*WHAT THE TASK ASKS*: Which lines of the entries below hold the word "none"? Report each of them.

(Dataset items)
=== Begin Enclosure ===

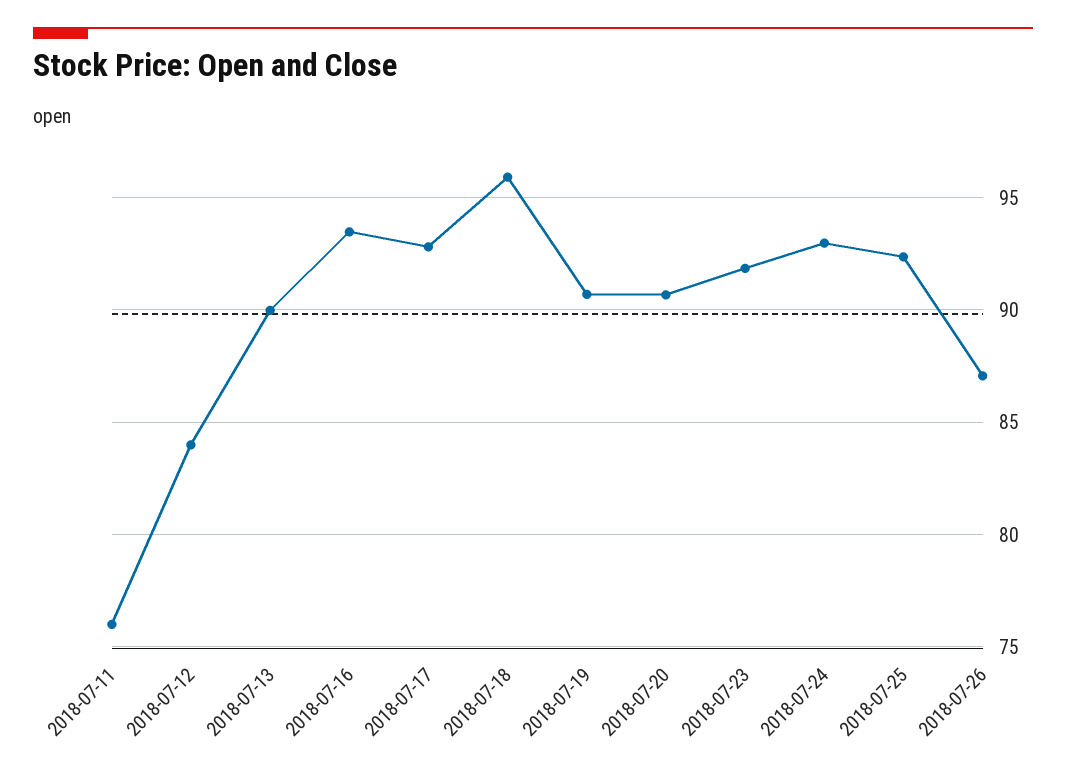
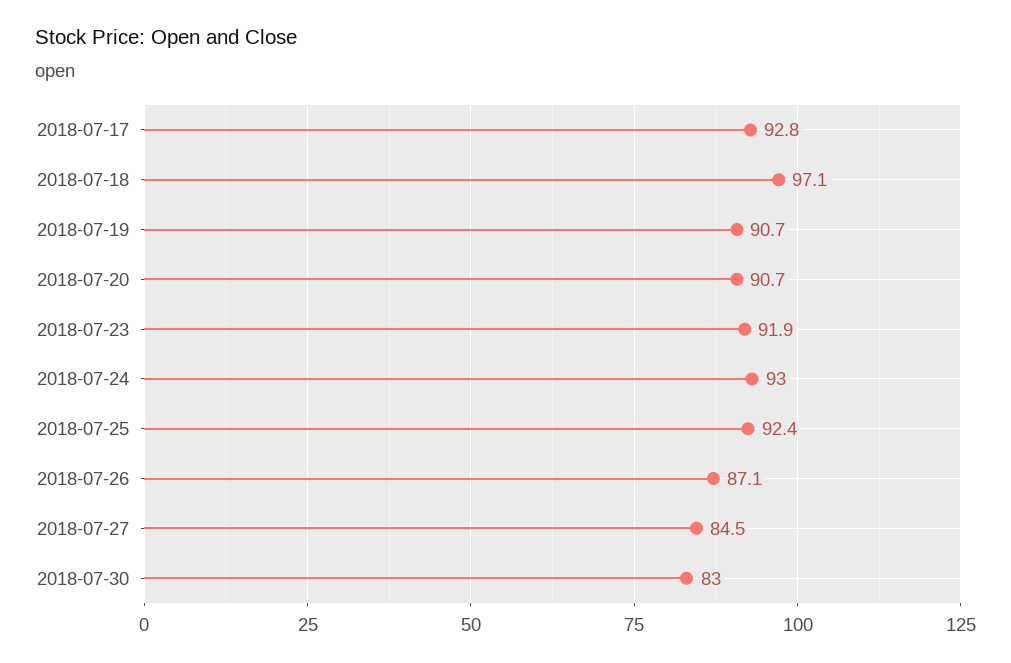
2018-07-11: 76 -> none
2018-07-12: 84 -> none
2018-07-13: 90 -> none
2018-07-16: 93.5 -> none
2018-07-18: 96 -> 97.1
2018-07-27: none -> 84.5
2018-07-30: none -> 83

=== End Enclosure ===

*FINISHED TASK*:
2018-07-11: 76 -> none
2018-07-12: 84 -> none
2018-07-13: 90 -> none
2018-07-16: 93.5 -> none
2018-07-27: none -> 84.5
2018-07-30: none -> 83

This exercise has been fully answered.